Here is a link to a classic article from 1993 in which a younger cohort was studied (16-24 yr old at baseline and then followed up 7 yr later)
Steven L. Gortmaker, Aviva Must, James M. Perrin, Arthur M. Sobol, and [William H. Dietz Social and Economic Consequences of Overweight in Adolescence and Young Adulthood N Engl J Med 1993; 329:1008-1012]
http://www.nejm.org/doi/full/10.1056/NEJM199309303291406#t=articleTop

At the 7 yr follow-up, fat women were an average of about 20 % less likely to have married than their thin counterparts. For fat men the reduction in marriage was an average of about 11%. Of course this study is a bit old so the numbers may be different if repeated more recently.

So overall, I think you have to concede there is a hindrance at least to some extent for fat people successfully 'gettin' hitched'. The extent to which this is a problem and the reasons for the situation are not exactly defined. Is this situation getting better? Probably. Certainly , we can all bring forward a lot of anecdotal 'evidence' from our personal experiences that there is no problem or it is better than it was. But anecdotal evidence is not necessarily more reliable than scientific statistics in telling the true picture.


----------



## superodalisque

you are right that the studies support the premise but most importantly the premise ( and more than one is required in an kind of logical argument anyway) does not support the conclusion. 

"overwhelming circumstantial evidence" is not real evidence and definitely not fact.

obesity has not been proven to be a persistent disease since social conditions and the availability of food in various generations have differed. for instance lifestyle due to a change in technology hormonal additives to beef and milk have varied over time. there is no real proof that the people who are fat today are predetermined to be the weight they are today since these variables have also not been accounted for and cannot be accounted for in previous generations. 

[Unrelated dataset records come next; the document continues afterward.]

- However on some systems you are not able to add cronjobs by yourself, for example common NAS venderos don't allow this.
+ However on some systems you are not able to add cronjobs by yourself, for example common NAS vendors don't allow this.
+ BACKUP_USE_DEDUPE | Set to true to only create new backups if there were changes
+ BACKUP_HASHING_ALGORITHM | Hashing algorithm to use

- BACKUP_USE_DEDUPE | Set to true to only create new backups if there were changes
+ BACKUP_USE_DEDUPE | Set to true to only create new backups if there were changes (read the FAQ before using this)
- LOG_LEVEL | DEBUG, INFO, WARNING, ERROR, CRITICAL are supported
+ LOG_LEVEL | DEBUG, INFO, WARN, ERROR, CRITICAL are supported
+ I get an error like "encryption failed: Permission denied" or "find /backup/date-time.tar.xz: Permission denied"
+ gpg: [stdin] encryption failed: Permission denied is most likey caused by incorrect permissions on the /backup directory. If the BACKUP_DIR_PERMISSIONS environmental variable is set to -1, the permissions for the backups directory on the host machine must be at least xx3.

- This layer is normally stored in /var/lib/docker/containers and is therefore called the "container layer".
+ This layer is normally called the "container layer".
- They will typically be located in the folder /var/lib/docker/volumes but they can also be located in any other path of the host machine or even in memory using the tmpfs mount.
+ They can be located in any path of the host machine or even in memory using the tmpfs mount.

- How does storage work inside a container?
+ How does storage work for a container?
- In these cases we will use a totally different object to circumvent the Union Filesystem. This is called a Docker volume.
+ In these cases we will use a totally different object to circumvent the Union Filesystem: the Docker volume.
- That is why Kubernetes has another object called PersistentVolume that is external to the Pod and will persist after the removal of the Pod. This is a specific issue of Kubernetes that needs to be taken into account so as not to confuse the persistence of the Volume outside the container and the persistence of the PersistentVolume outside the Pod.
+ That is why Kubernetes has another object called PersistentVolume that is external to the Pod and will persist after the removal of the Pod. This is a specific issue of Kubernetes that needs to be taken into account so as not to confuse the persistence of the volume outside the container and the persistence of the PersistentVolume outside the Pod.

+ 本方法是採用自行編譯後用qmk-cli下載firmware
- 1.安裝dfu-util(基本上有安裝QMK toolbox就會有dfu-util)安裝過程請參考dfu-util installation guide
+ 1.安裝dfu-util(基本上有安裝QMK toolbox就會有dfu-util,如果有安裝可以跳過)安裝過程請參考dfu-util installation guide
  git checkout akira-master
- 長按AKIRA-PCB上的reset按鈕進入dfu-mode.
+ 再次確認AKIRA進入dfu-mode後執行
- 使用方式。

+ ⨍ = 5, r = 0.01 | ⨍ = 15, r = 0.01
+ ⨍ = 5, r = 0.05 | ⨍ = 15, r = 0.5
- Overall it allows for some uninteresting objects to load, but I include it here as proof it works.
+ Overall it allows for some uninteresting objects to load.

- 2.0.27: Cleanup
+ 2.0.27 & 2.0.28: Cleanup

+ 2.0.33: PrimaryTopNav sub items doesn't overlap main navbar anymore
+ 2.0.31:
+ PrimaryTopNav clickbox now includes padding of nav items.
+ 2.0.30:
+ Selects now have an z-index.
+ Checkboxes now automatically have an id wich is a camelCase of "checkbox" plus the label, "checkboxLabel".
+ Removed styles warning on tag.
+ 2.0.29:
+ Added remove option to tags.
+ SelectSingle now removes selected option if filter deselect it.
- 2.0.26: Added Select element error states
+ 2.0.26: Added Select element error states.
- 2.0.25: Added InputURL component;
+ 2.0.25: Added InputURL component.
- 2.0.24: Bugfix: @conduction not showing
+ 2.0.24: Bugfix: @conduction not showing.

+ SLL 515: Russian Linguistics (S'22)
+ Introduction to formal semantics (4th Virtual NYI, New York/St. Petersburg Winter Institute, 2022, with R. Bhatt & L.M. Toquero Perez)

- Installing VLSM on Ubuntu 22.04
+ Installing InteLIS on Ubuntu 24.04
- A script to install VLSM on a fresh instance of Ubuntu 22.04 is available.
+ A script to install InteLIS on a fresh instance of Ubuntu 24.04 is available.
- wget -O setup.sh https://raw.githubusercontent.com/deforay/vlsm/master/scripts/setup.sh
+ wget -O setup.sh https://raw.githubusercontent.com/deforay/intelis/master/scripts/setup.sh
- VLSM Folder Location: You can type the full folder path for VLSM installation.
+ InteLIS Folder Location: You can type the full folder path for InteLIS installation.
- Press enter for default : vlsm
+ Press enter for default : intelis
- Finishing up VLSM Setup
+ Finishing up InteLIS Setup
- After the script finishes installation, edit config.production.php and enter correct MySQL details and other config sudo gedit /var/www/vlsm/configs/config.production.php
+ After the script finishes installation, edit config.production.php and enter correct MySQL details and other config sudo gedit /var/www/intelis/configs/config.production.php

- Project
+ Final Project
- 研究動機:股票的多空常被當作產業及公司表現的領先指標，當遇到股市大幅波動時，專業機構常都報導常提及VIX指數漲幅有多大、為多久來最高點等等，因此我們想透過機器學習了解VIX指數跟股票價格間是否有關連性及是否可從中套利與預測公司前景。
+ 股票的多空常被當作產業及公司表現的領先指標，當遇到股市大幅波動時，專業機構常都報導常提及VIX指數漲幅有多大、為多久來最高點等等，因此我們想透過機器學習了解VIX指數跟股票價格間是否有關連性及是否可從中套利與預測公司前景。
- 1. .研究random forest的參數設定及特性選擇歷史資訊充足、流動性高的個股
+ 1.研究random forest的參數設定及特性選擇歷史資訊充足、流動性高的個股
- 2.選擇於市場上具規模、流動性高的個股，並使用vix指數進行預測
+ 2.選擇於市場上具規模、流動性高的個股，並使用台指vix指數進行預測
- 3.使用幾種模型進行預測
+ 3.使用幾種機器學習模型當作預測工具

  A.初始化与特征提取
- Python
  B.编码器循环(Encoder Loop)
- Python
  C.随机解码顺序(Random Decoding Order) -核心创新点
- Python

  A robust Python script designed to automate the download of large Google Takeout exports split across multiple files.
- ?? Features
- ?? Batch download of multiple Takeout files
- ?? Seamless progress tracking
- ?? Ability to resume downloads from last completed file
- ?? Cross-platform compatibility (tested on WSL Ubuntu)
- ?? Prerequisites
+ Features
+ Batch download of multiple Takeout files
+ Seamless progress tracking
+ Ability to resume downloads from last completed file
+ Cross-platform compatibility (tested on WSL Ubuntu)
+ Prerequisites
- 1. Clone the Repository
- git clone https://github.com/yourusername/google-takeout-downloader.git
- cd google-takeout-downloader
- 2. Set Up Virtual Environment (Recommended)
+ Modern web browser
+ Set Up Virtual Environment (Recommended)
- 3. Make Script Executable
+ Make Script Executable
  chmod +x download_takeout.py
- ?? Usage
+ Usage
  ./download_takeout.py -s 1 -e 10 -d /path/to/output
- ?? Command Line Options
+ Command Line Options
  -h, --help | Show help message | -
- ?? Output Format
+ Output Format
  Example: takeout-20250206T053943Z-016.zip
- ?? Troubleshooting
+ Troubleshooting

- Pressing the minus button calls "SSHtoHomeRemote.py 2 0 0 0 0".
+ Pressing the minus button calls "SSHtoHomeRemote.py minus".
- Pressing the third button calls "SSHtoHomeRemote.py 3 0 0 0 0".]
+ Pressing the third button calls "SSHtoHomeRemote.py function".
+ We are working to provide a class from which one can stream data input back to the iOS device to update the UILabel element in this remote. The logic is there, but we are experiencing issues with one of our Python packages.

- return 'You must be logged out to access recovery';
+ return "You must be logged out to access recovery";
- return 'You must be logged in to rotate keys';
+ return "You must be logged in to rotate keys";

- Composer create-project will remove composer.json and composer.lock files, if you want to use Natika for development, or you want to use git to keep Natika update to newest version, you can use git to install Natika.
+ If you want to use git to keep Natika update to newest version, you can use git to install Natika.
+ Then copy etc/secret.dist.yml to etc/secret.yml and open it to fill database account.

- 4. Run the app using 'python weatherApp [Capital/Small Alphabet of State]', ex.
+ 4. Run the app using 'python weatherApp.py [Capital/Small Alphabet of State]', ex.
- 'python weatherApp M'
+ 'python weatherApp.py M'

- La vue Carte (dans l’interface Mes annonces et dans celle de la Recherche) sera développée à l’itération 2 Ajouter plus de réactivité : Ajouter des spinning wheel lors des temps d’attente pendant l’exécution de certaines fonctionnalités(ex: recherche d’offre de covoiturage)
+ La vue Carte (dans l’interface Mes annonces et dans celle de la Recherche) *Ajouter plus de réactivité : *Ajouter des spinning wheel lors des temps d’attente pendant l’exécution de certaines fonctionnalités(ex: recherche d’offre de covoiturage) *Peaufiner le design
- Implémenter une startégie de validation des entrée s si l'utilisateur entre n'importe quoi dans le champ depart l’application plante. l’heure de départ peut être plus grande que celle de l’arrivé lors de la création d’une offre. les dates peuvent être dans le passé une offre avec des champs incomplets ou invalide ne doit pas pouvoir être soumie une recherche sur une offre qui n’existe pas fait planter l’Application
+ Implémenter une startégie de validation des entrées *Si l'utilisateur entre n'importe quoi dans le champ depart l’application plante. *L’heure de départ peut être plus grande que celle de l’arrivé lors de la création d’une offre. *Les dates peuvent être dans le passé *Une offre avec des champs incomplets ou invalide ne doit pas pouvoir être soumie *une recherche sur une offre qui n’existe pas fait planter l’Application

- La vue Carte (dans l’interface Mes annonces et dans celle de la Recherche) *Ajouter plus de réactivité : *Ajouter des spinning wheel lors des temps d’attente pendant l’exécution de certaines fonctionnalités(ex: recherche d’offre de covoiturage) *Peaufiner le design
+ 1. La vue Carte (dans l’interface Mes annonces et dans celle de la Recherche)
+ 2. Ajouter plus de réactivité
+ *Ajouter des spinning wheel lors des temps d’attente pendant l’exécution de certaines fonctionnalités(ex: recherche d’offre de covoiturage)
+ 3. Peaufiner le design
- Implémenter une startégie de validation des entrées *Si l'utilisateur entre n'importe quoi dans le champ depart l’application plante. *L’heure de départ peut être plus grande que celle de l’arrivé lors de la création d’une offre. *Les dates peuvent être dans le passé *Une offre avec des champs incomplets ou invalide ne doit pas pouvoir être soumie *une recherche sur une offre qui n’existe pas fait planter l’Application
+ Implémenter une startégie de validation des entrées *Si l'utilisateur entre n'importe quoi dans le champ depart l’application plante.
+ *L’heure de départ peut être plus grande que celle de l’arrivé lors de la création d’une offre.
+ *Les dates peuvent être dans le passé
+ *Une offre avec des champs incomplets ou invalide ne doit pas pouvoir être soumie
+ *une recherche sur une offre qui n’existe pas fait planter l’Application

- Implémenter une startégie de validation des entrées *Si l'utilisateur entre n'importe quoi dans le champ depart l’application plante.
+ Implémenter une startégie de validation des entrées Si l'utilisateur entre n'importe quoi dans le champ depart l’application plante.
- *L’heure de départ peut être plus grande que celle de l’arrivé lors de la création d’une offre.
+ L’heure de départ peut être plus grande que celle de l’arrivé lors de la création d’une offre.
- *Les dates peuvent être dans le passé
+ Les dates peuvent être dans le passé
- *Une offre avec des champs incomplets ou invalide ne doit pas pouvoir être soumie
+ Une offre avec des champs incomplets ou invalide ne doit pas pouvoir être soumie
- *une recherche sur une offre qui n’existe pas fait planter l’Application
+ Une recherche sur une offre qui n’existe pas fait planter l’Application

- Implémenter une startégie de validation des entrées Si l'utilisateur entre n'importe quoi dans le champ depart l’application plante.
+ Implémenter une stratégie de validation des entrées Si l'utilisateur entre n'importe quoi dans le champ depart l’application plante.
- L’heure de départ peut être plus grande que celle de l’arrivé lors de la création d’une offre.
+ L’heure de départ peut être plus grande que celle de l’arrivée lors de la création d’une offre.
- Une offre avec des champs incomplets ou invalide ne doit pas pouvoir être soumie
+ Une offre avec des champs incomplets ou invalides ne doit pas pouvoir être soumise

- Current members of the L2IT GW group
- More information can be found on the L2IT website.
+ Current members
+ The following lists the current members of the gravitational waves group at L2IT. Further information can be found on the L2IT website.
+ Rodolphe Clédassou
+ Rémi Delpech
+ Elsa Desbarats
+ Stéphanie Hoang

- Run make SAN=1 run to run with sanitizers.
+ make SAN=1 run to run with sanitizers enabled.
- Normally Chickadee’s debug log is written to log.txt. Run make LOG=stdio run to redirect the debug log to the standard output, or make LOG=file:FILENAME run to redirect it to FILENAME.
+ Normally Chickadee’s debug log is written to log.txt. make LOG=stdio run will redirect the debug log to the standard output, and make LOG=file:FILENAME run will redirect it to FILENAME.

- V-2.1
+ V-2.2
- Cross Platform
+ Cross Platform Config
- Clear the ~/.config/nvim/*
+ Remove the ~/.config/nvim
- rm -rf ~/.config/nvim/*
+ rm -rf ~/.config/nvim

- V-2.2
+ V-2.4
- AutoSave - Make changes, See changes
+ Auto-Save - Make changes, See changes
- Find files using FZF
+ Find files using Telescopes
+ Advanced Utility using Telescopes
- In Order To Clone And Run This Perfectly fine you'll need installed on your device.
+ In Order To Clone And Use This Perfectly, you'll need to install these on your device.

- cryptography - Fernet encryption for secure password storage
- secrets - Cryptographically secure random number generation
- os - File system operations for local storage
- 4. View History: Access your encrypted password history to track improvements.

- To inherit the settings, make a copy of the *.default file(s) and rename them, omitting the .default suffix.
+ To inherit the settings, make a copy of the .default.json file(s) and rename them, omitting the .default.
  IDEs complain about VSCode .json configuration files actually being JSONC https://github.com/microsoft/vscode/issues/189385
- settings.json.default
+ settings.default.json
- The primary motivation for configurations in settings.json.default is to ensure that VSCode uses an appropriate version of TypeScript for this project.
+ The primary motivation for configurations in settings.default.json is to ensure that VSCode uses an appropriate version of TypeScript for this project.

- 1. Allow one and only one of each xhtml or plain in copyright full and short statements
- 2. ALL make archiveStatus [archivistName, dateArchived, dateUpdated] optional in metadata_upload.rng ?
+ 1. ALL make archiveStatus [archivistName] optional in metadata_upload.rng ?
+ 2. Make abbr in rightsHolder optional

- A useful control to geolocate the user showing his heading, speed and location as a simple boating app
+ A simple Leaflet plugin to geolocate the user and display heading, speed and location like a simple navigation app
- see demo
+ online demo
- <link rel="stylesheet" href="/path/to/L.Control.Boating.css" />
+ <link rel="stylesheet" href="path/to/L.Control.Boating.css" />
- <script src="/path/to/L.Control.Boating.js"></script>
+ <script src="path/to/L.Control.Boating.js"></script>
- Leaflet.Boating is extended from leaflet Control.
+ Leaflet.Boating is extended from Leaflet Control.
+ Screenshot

set points are also not permanent and in fact are liable to move up for most people especially the older we get. the movement of that set point would be highly unlikely to be evident in most people at the young age group one of the studies included. a person might usually be one weight but get fatter over time, the set point can change in an upward direction if the diet changes or if they experience some kind of scarcity diet. so set points have nothing to do with a predetermined weight which can never vary. they change due to the effects of social conditions ( the invention of the car led to less walking, t.v.s and computers led to less of the active socializing outside of the home) and the impact of diet( and dieting) the availability of quantities and types of food and their effects on the metabolism. 

as for the data on less attractive spouses that also may not be due exclusively due to weight or male choice. it could for some period and some individuals due to social pressure etc... and it might also be about who fat women choose and how they feel about the worth of human beings outside of the the material because they have experienced discrimination and may value actual affection more than social status and also whether they even take overtures from more "attractive" men seriously at all. 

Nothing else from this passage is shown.